● PROBLEM STATEMENT
The reply should hold only the lines from the one with "height: 44px ->" to the one with "font-size: 39px ->", both ends kept, exactly as they appear below, without any pictures.

● DATA RECORDS
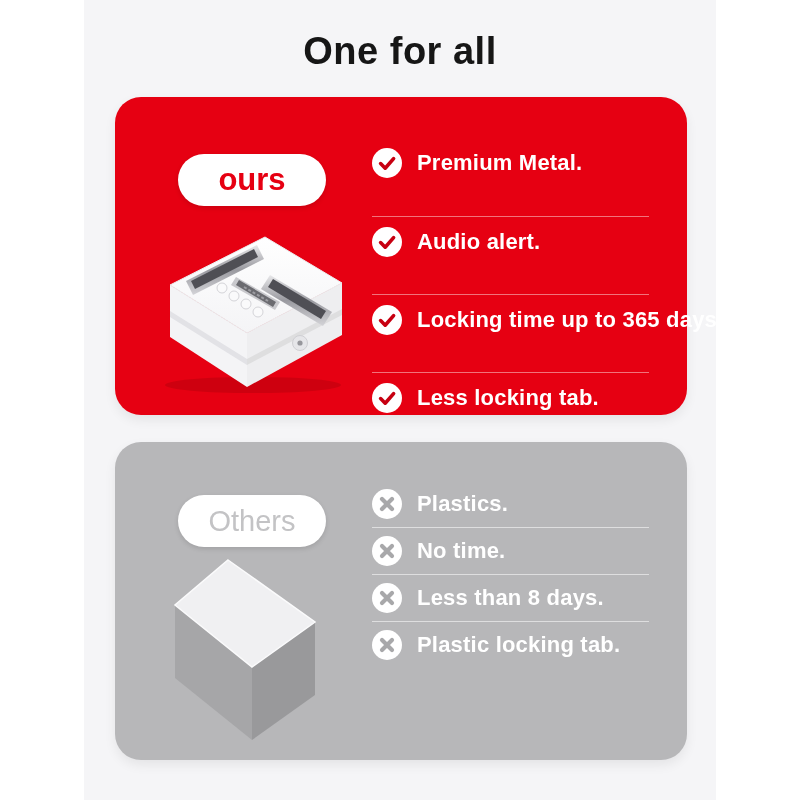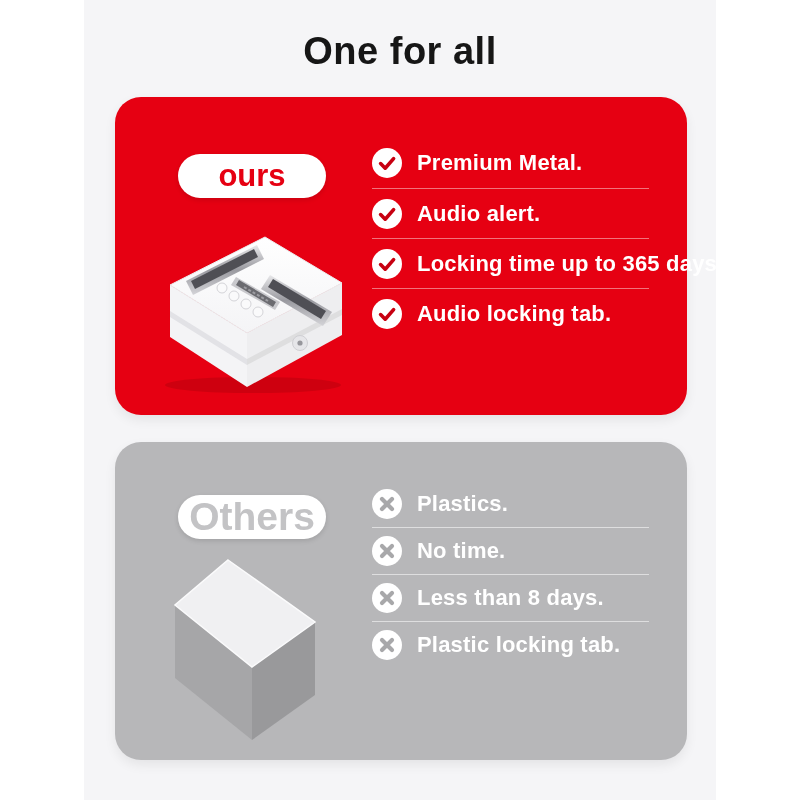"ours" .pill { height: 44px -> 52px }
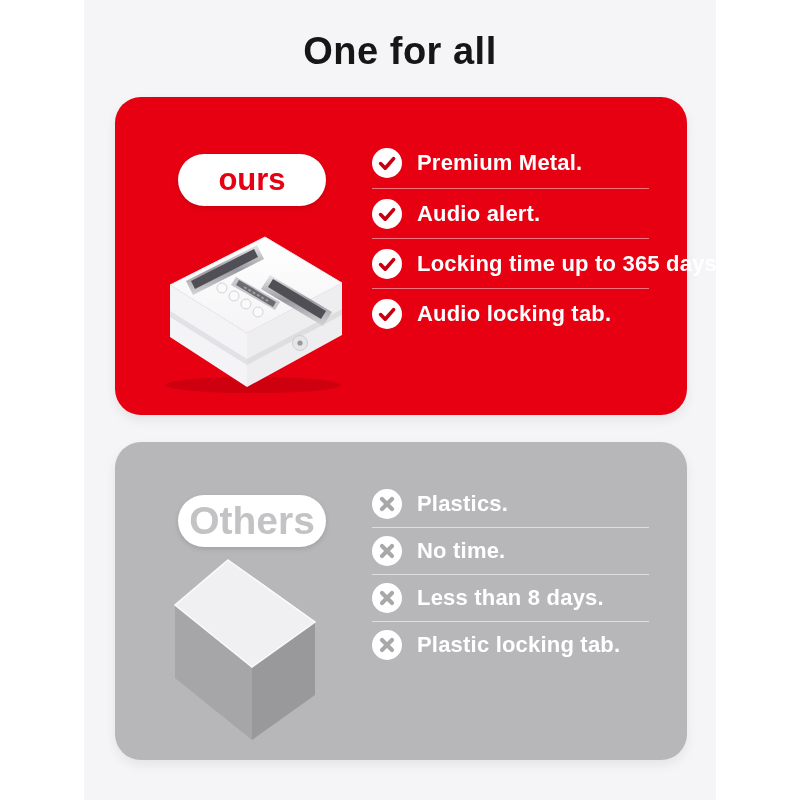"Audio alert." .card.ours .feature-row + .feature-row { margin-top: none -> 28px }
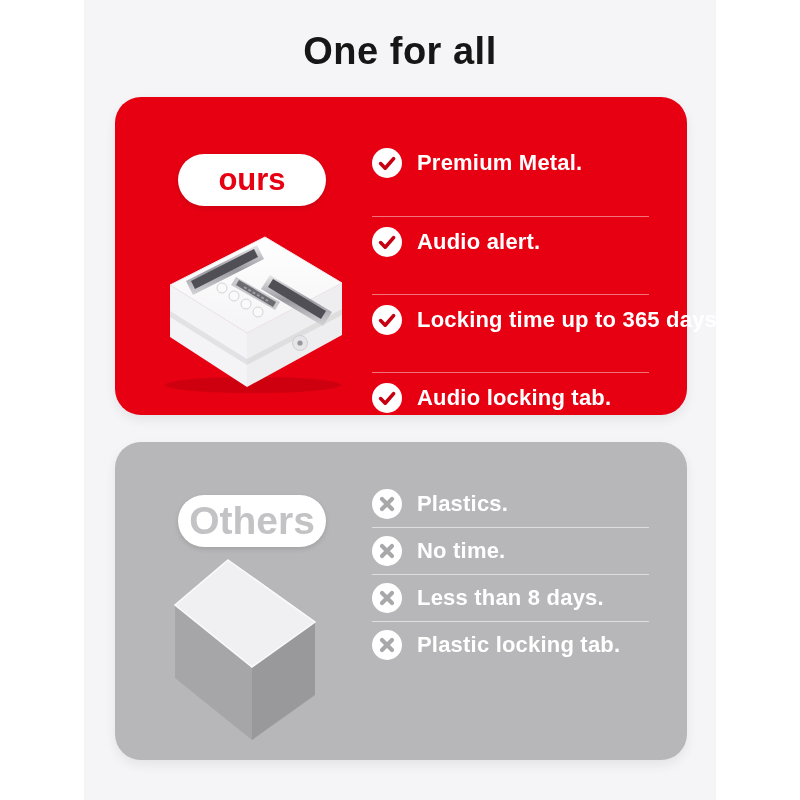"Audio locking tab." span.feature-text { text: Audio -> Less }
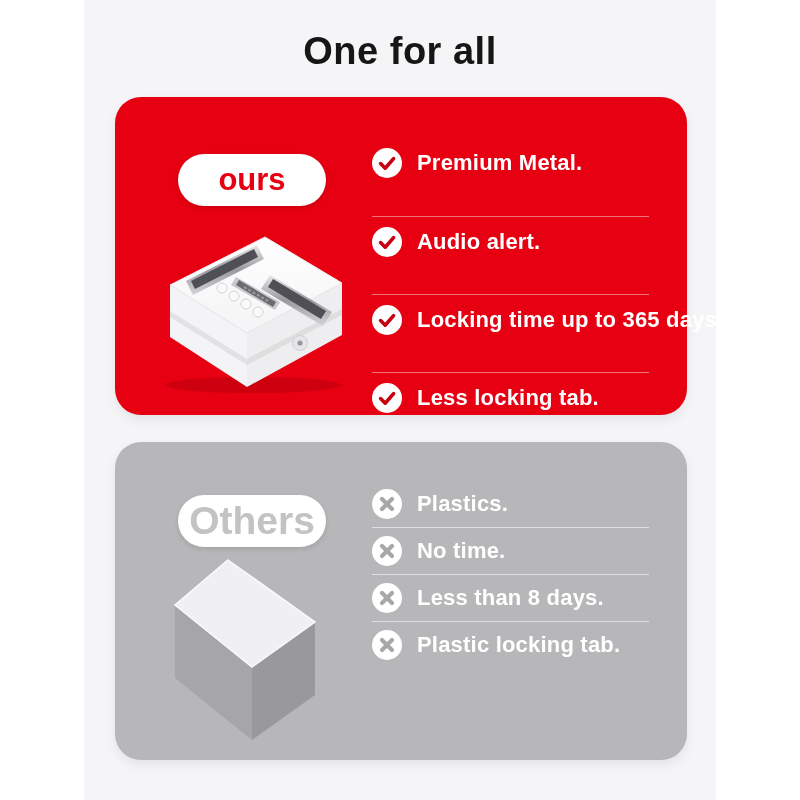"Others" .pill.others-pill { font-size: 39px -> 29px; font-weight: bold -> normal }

* * *

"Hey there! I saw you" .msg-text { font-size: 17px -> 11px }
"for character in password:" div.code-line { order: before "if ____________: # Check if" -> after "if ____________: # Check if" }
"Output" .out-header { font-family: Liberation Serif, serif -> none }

==

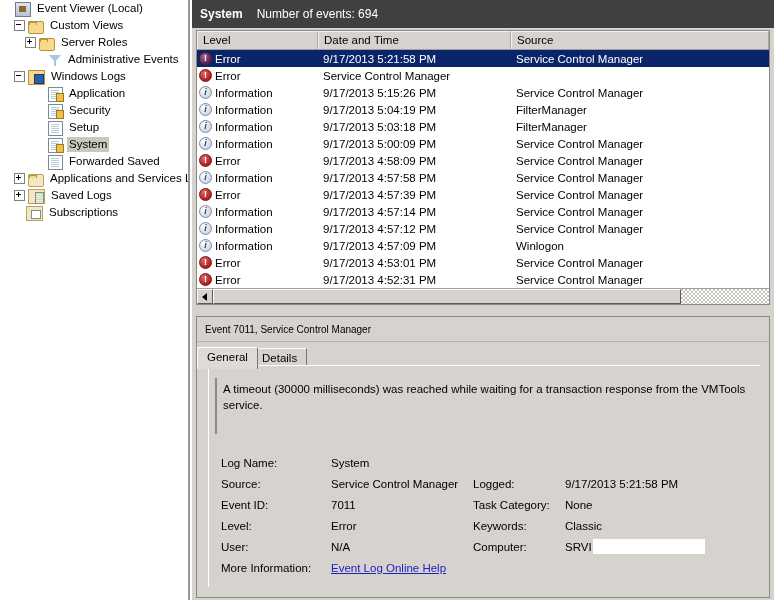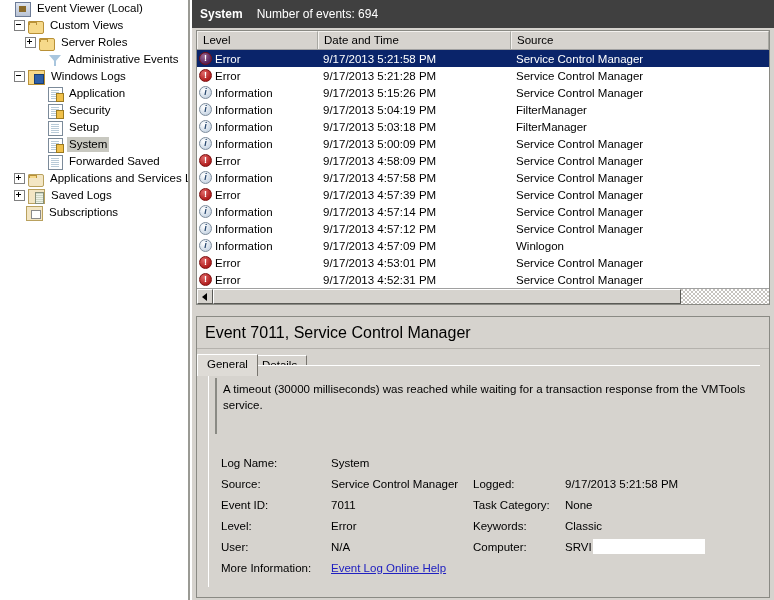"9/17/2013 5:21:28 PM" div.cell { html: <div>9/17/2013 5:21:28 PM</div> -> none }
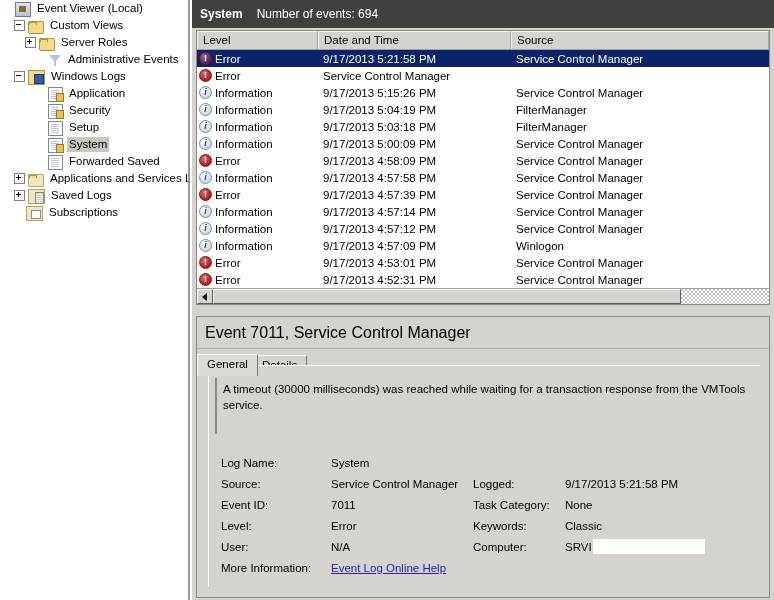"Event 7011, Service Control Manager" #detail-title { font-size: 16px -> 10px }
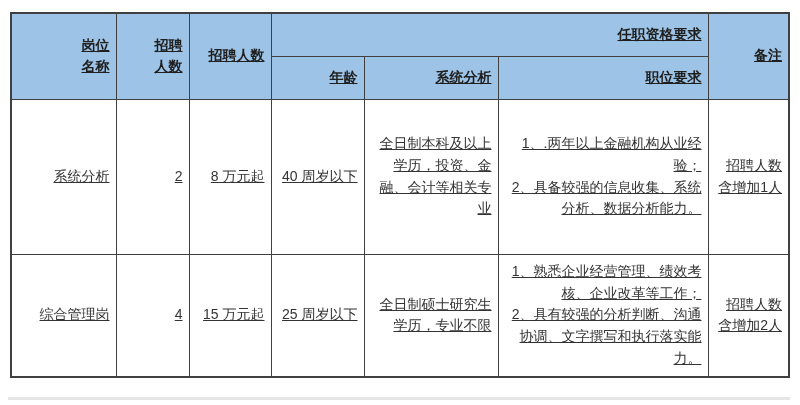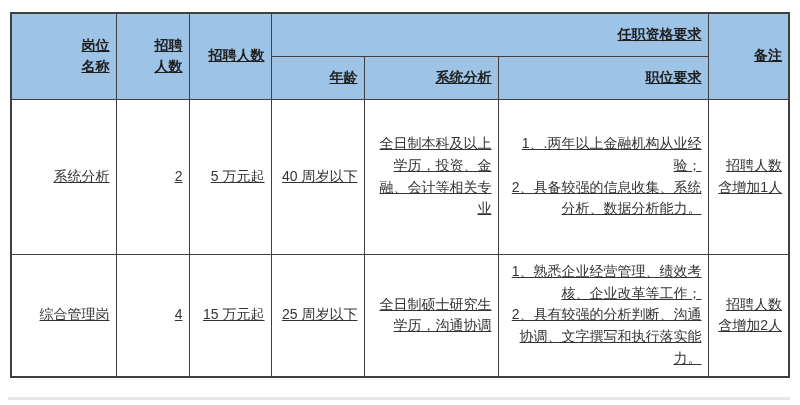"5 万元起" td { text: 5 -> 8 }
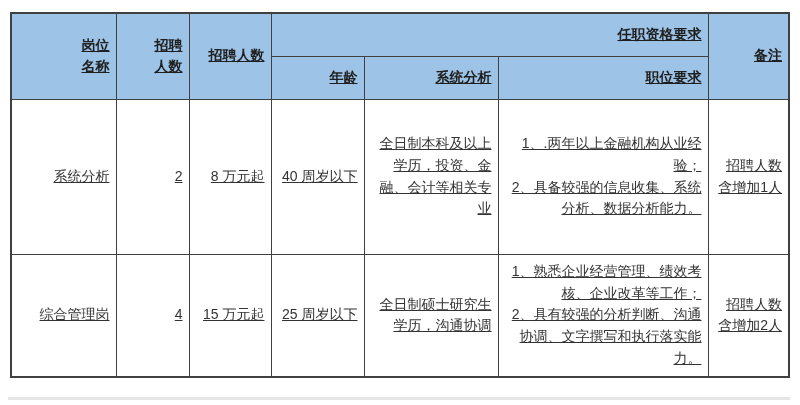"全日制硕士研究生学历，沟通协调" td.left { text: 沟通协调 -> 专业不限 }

● TASK RESPONSE
"ours" .pill { height: 44px -> 52px }
"Audio alert." .card.ours .feature-row + .feature-row { margin-top: none -> 28px }
"Audio locking tab." span.feature-text { text: Audio -> Less }
"Others" .pill.others-pill { font-size: 39px -> 29px; font-weight: bold -> normal }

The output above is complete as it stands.